Так в нашей деревне и молотили много лет на допотопных молотилках, однако человечество-то развивается, совершенствуется, все время что-то придумывает и изобретает. В Живовцах, к примеру (Живовцы — это село Атанаса Декова, упомянутого в письме Зайца), духовой оркестрик вздумал играть по нотам. Хоровод ли за собой ведут, свадебную ли процессию открывают, музыканты шагают, уткнувшись носами в ноты, и, куда ногу поставить, не видят; они и упасть могут в какую колдобину, и расшибиться, однако все равно шагают себе и от нот глаз не отрывают. В нашей деревне музыканты были слухачи, старались изо всех сил и, должен сказать, ни в чем не уступали нотникам. Заяц так и говорил: «Разве можно по одним только нотам играть! А коли мне вечером поиграть захочется, я во двор выйду и, хоть тебе тут темно-растемио, дую в свою дуделку безо всяких нот. Да и птицы в темноте чирикают. Был бы я нотником, пришлось бы и Велике во двор выходить с фонарем, ноты мне освещать, а мне бы пришлось очки надевать, чтобы по нотам на окарине дудеть. А Паунец так и вовсе глаз не открывает, дует в свою волынку, сам прислушивается, а глаза зажмурены. Без нот душевней получается, хоть в Живовцах и играют по нотам».

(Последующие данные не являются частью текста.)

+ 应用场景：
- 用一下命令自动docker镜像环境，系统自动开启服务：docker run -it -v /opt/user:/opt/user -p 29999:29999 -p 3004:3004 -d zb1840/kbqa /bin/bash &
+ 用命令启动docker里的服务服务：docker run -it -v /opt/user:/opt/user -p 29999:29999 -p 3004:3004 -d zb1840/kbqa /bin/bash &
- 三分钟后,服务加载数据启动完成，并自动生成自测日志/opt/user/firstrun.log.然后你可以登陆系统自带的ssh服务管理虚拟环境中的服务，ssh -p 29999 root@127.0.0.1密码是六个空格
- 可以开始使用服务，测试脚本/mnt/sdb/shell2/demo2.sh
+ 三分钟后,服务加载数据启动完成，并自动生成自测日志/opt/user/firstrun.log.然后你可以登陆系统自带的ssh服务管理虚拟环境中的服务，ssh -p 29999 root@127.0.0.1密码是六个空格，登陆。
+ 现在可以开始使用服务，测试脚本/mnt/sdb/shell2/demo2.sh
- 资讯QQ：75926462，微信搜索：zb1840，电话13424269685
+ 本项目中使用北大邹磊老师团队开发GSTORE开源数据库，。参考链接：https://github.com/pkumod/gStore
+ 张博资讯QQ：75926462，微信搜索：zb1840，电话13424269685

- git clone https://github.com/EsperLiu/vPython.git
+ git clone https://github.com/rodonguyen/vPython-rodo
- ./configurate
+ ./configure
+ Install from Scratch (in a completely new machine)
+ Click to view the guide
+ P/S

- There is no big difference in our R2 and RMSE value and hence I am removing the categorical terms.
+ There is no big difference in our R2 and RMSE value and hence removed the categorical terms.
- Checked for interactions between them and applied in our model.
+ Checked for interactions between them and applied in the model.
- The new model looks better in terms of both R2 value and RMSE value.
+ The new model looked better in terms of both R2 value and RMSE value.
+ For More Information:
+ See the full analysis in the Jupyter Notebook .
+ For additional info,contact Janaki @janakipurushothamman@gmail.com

Ну ладно… Так вот в эти самые Живовцы однажды привезли американскую молотилку — если не ошибаюсь, марки «Арканзас». Из нашей деревни ходили на нее смотреть, сказали — страшное дело, за один день может все снопы смолотить. Дороже берут за обмолот, да зато быстрее делают. Насколько я помню, на старых молотилках брали за обмолот двадцатую долю, а на американской — четырнадцатую. Наши мужики сильно колебались, связываться им с новой молотилкой или нет, больно она дорого берет, но зато каждому хотелось отмолотиться скорее, потому что амбары давно уже стояли пустые. Под конец решили попробовать, раз уж эта молотилка за один день все снопы заглатывает. Предыдущий год молотьба тянулась две недели, начались дожди, и как раз тогда река Огоста разлилась и унесла с железнодорожной линии тот самый пресловутый рельс, который дважды поминал в своих письмах Заяц.

Молотилку привезли, машина оказалась легкая, две пары волов тащили ее безо всякого труда; старые молотилки были куда более тяжелые и громоздкие — на них требовалось не меньше трех пар волов, да не каких-нибудь, а крепких. А эту тащили всего две пары. Зато паровик волокли пять пар буйволов, с губ у них капала пена, спины выгибались дугой. Видно было, до чего машина тяжелая, маховик ее напоминал водяное колесо, складная труба была не меньше чем в десять метров длиной. Отовсюду сбежался народ, всех одолевало любопытство. С помощью всяких маневров и криков молотилку и паровик поставили между скирдами, проверили, ровно ли стоят, подняли трубу — она ушла вверх, точно колокольня, — протянули ремни, и машинист спросил, знают ли в деревне сигналы для подачи воды и соломы.

«Не впервой молотим, — ответил народ, — воды и соломы требуйте без стеснения. Мы вас завалим соломой!»

Паровик развел пары, машинист дал свистком сигнал, маховик качнулся, молотилка дрогнула и зажужжала пустым барабаном. Полетели снопы, мужики разрезали ножами вязки и кидали снопы в барабан, поднялась пыль, и, не успела молотьба начаться, паровик потребовал соломы. Пока женщины вилами толкали к нему копну соломы, он, прогудев два раза, потребовал воды. Напился воды, пыхнул облачком из трубы и заревел: «У!» — «Глянь, опять соломы просит!» — сказали женщины и подтащили следующую копну. Паровик жевал своей огненной пастью, пил воду и снова принимался жевать. Молотилка дрожала, сита просеивали полову и зерно, из горла ее вылетала солома и наслаивалась в копну. Как только копна достигала человеческого роста, паровик издавал рев, и женщины вилами подтаскивали к нему солому, чтобы заткнуть ему глотку.